* Items from a dataset:
────────────────────

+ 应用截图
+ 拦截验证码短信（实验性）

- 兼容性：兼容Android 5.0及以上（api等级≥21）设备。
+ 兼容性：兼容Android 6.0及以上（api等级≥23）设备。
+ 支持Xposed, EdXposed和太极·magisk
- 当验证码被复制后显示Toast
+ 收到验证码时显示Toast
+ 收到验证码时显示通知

────────────────────

Exactly as written, transcribe each line of the data.

* Task result:
+ 应用截图
+ 拦截验证码短信（实验性）

- 兼容性：兼容Android 5.0及以上（api等级≥21）设备。
+ 兼容性：兼容Android 6.0及以上（api等级≥23）设备。
+ 支持Xposed, EdXposed和太极·magisk
- 当验证码被复制后显示Toast
+ 收到验证码时显示Toast
+ 收到验证码时显示通知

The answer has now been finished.